▶ [Exercise]
Retype the data in its entirety, with no word changed.
==================================================
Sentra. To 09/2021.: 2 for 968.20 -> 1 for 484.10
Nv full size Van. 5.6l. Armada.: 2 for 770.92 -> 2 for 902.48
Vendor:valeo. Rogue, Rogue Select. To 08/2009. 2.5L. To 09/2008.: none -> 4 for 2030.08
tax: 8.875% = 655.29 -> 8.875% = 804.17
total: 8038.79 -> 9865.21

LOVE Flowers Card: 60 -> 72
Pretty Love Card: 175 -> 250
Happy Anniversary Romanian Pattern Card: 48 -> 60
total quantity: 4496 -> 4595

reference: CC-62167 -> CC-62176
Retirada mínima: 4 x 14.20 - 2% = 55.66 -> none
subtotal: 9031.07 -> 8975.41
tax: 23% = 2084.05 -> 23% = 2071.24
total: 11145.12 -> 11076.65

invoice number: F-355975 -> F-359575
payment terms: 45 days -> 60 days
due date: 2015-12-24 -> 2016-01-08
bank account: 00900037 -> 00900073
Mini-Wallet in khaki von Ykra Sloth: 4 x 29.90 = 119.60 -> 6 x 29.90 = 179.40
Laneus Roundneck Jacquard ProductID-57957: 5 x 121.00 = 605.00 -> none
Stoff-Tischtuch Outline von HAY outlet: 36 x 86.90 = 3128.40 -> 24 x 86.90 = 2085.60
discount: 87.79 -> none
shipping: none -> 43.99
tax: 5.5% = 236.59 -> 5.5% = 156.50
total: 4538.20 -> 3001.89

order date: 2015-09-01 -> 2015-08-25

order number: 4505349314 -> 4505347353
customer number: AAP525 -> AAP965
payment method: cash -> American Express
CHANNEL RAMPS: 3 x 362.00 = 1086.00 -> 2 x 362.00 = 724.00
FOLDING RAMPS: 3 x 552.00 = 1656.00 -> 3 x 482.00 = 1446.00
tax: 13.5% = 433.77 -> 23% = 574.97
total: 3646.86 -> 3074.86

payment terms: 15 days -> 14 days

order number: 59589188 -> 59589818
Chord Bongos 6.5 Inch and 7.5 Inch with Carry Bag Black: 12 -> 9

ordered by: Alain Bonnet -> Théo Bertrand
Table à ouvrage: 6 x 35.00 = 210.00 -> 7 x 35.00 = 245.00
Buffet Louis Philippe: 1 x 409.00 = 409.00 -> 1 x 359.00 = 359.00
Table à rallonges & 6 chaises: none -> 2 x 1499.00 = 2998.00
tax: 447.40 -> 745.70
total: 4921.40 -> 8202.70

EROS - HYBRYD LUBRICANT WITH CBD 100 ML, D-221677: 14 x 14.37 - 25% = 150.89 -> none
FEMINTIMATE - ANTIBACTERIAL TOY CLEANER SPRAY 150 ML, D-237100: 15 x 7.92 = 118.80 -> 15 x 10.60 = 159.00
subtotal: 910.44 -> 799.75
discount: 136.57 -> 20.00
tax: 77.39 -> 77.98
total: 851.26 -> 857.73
==================================================
▶ [Exercise output]
Sentra. To 09/2021.: 2 for 968.20 -> 1 for 484.10
Nv full size Van. 5.6l. Armada.: 2 for 770.92 -> 2 for 902.48
Vendor:valeo. Rogue, Rogue Select. To 08/2009. 2.5L. To 09/2008.: none -> 4 for 2030.08
tax: 8.875% = 655.29 -> 8.875% = 804.17
total: 8038.79 -> 9865.21

LOVE Flowers Card: 60 -> 72
Pretty Love Card: 175 -> 250
Happy Anniversary Romanian Pattern Card: 48 -> 60
total quantity: 4496 -> 4595

reference: CC-62167 -> CC-62176
Retirada mínima: 4 x 14.20 - 2% = 55.66 -> none
subtotal: 9031.07 -> 8975.41
tax: 23% = 2084.05 -> 23% = 2071.24
total: 11145.12 -> 11076.65

invoice number: F-355975 -> F-359575
payment terms: 45 days -> 60 days
due date: 2015-12-24 -> 2016-01-08
bank account: 00900037 -> 00900073
Mini-Wallet in khaki von Ykra Sloth: 4 x 29.90 = 119.60 -> 6 x 29.90 = 179.40
Laneus Roundneck Jacquard ProductID-57957: 5 x 121.00 = 605.00 -> none
Stoff-Tischtuch Outline von HAY outlet: 36 x 86.90 = 3128.40 -> 24 x 86.90 = 2085.60
discount: 87.79 -> none
shipping: none -> 43.99
tax: 5.5% = 236.59 -> 5.5% = 156.50
total: 4538.20 -> 3001.89

order date: 2015-09-01 -> 2015-08-25

order number: 4505349314 -> 4505347353
customer number: AAP525 -> AAP965
payment method: cash -> American Express
CHANNEL RAMPS: 3 x 362.00 = 1086.00 -> 2 x 362.00 = 724.00
FOLDING RAMPS: 3 x 552.00 = 1656.00 -> 3 x 482.00 = 1446.00
tax: 13.5% = 433.77 -> 23% = 574.97
total: 3646.86 -> 3074.86

payment terms: 15 days -> 14 days

order number: 59589188 -> 59589818
Chord Bongos 6.5 Inch and 7.5 Inch with Carry Bag Black: 12 -> 9

ordered by: Alain Bonnet -> Théo Bertrand
Table à ouvrage: 6 x 35.00 = 210.00 -> 7 x 35.00 = 245.00
Buffet Louis Philippe: 1 x 409.00 = 409.00 -> 1 x 359.00 = 359.00
Table à rallonges & 6 chaises: none -> 2 x 1499.00 = 2998.00
tax: 447.40 -> 745.70
total: 4921.40 -> 8202.70

EROS - HYBRYD LUBRICANT WITH CBD 100 ML, D-221677: 14 x 14.37 - 25% = 150.89 -> none
FEMINTIMATE - ANTIBACTERIAL TOY CLEANER SPRAY 150 ML, D-237100: 15 x 7.92 = 118.80 -> 15 x 10.60 = 159.00
subtotal: 910.44 -> 799.75
discount: 136.57 -> 20.00
tax: 77.39 -> 77.98
total: 851.26 -> 857.73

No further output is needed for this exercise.